On entra joyeusement dans la salle des festins, et lame de Brunhilde était légère et allègre, parce que Snorra le vieux avait vanté son jeune héros.

Une gaieté bruyante épanouit les visages des convives pendant le long repas : la fraternité de la chasse est la première pour les hommes du Nord, après celle du champ de bataille.

Quand Siegmar eut vidé à mainte reprise la corne circulant de main en main, pleine jusqu’au cercle d’or qui couronnait son orifice, la boisson fermentée échauffa sa poitrine et rendit sa langue plus hardie.

Il frappa la table de son poing robuste pour demander le silence.

– Écoute-moi, Snorro, noble Jarl ! J’ai cinq cents chevaux de bataille dans mes prés de Laüenbourg, cinq cents hommes d’armes et deux fois autant de gens de trait prêts à marcher quand se déploie mon pennon de guerre ; j’ai mon vote à l’élection impériale ; j’ai, ce qui vaut plus encore, du sang de Witikind dans les veines ! Crois-tu que le mélange de ce sang puisse être à déshonneur à celui d’un roi de la mer ? Snorro le vieux, il faut que tu me donnes ta fille, qui m’a donné son amour !

Brunhilde devint aussi pâle que si la vie eût abandonné soudainement son beau corps.

Le Jarl garda un moment le silence : ses yeux baissés et son visage immobile ne trahissaient pas sa pensée.

– Le sang de Witikind rougit tes veines, dit-il enfin d’une voix imposante ; il est vrai ; et, à ce titre, je veux bien oublier que ta race n’a pas suivi les voies de Witikind, en acceptant le servage des Romains. Écoute à ton tour : fais droit à ma requête, et je ferai droit à la tienne.

Il leva la corne remplie de bière forte.

– Siegmar de Laüenbourg, voici mon toast : Louange aux fils d’Odin, le dieu des hommes libres ! Malédiction aux sectateurs de Christ, le dieu des esclaves ! Fais-moi raison !

Siegmar se leva, les dents serrées et l’œil brillant d’un feu sombre.

– Eh bien, répètes-tu après moi : Malédiction sur la croyance des Romains !

Les fumées du whisky et celle de la colère montèrent ensemble au cerveau du Teuton.
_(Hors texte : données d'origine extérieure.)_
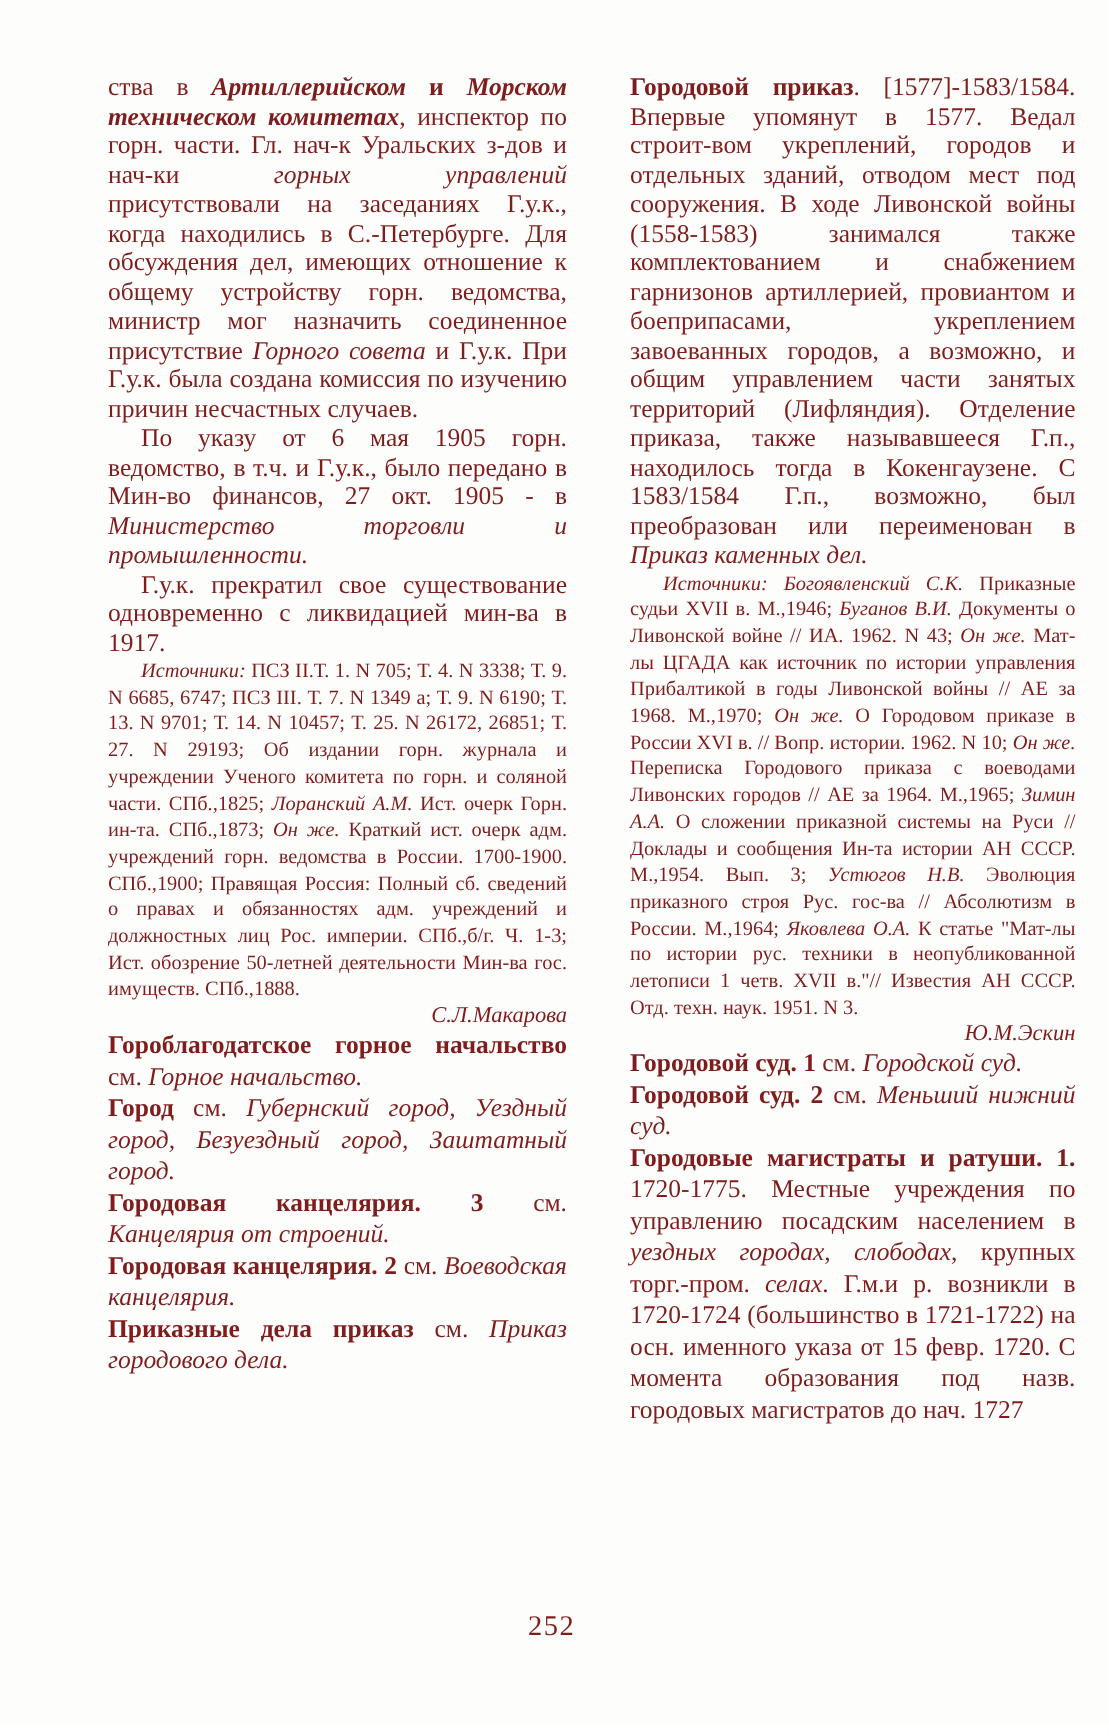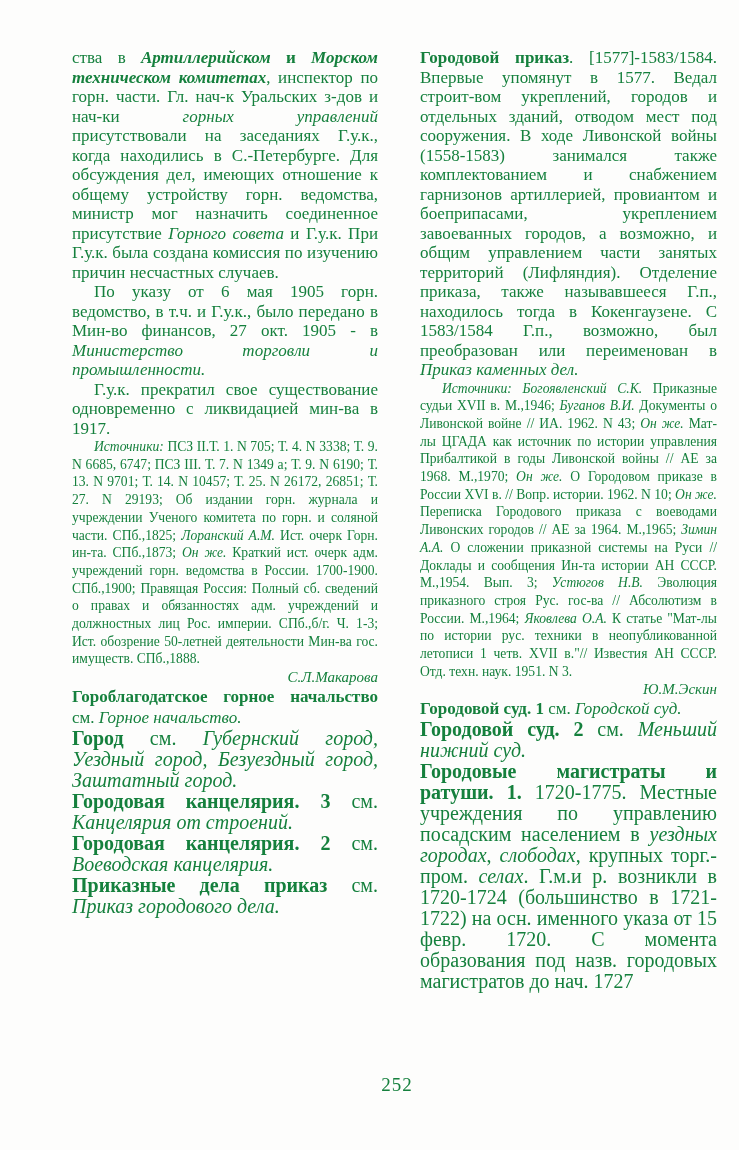"ства в Артиллерийском и Морском" .page { color: #15803d -> #7f1d1d }
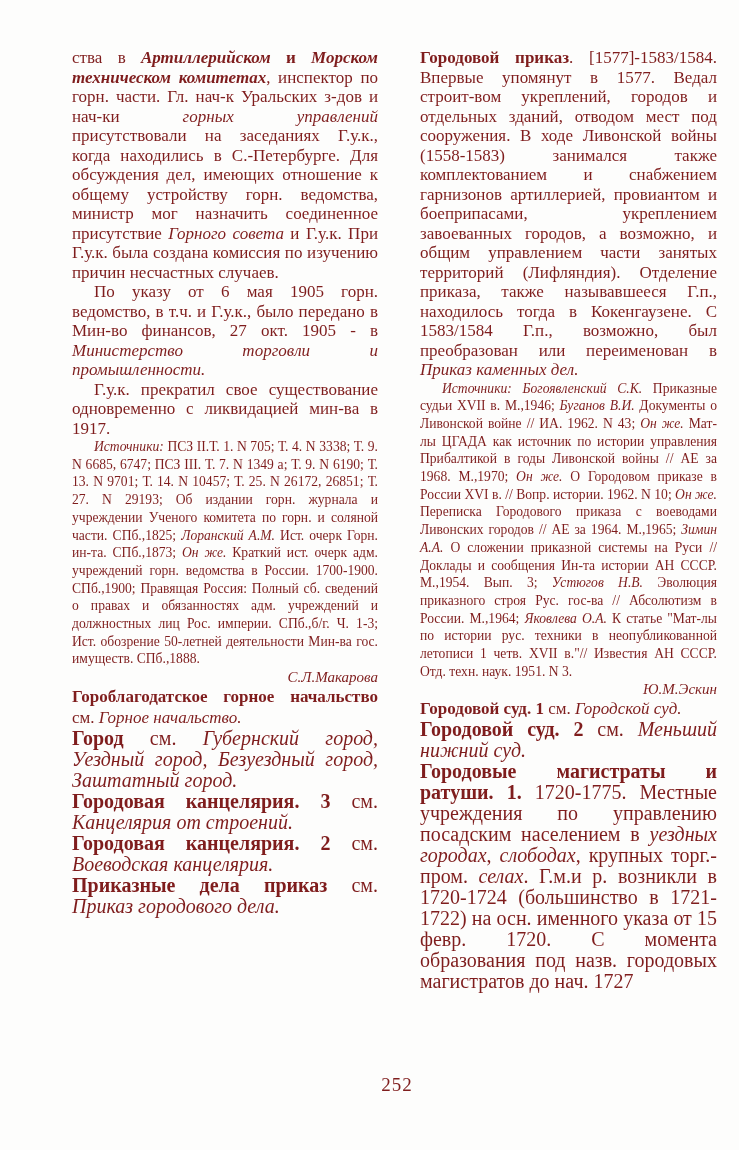"Город см. Губернский город, Уездный" .entry { font-size: 20px -> 17px }
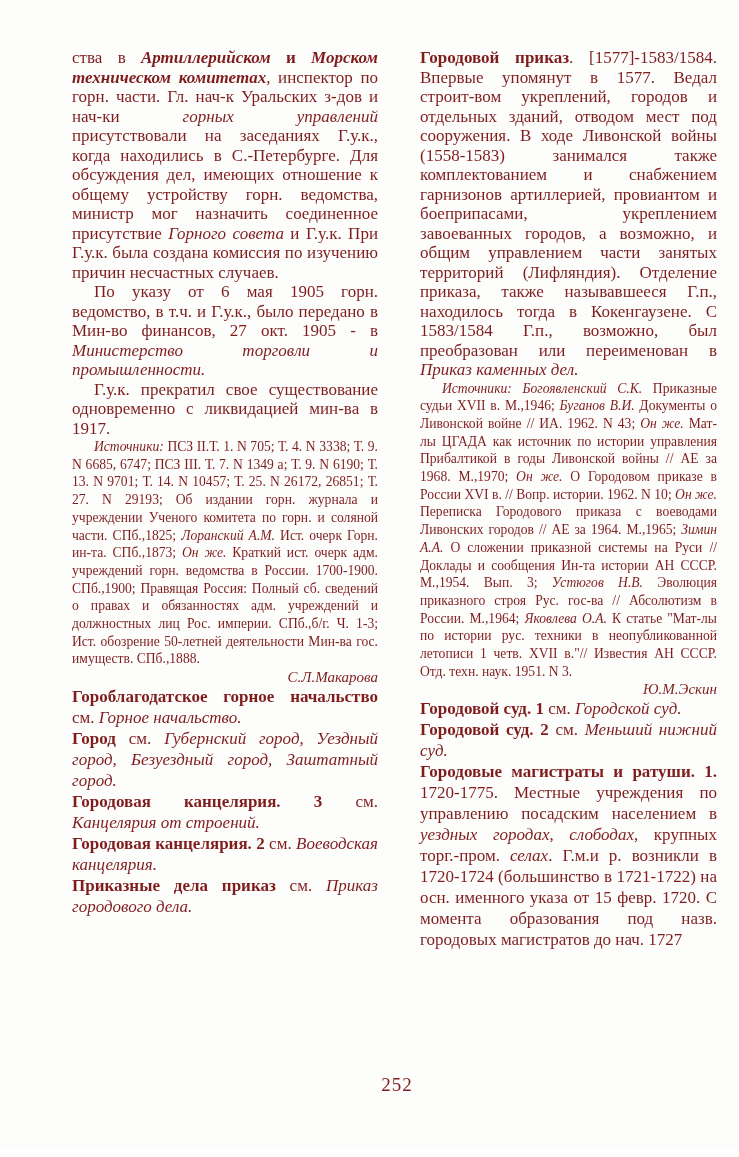"252" .page-number { text-align: center -> left }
– Tais-toi, blasphémateur ! s’écria-t-il ; Christ est le fils unique du Père Tout-Puissant, et Thor et Odin sont des chiens !

– Hella 1 t’a entendu ! rugit le Jarl, et il bondit sur lui le couteau au poing.

Vingt poignards avaient lui autour du Teuton, qui s’était adossé au mur, en brandissant sa large épée.

La fille de Snorro se jeta entre les lames nues.

– Arrêtez, cria-t-elle d’une voix retentissante ; vous n’arriverez au sein du Deutsch qu’à travers celui d’une vierge du bouclier ! Arrêtez ! car l’hôte étranger est chose sainte ; et malheur à qui prend sa vie pour des paroles échappées entre les coupes du festin !

Ses longs cheveux noirs flottaient en désordre sur son cou de cygne : ses prunelles resplendissaient, et son front semblait rayonner de clartés divines.

Les guerriers crurent voir une walkyrie, et abaissèrent leurs dagues altérées de sang.

– Qu’il parte donc, dit Snorro en lui lançant un farouche regard ; qu’il regagne sain et sauf sa terre natale ! Mais j’adjure tous les dieux que, si le soleil le retrouve demain sur nos marches danoises, les corbeaux dîneront avec son corps.

– Ce n’est point ton pardon ni ton sauf-conduit que j’accepte, ô Snorro ! mais je m’en vais parce que je ne veux pas qu’entre son amant et son père, il lui faille pleurer un mort et haïr un survivant ! Adieu donc, puisque tu l’as voulu, Jarl Snorro !...

 

II.

 

– Qu’on aille chercher la Brunhilde, dit le chef au visage soucieux ; j’ai fait cette nuit des rêves de malheur, et je veux qu’elle me chante sur sa harpe les récits de l’Edda, pour chasser l’humeur noire de mon âme.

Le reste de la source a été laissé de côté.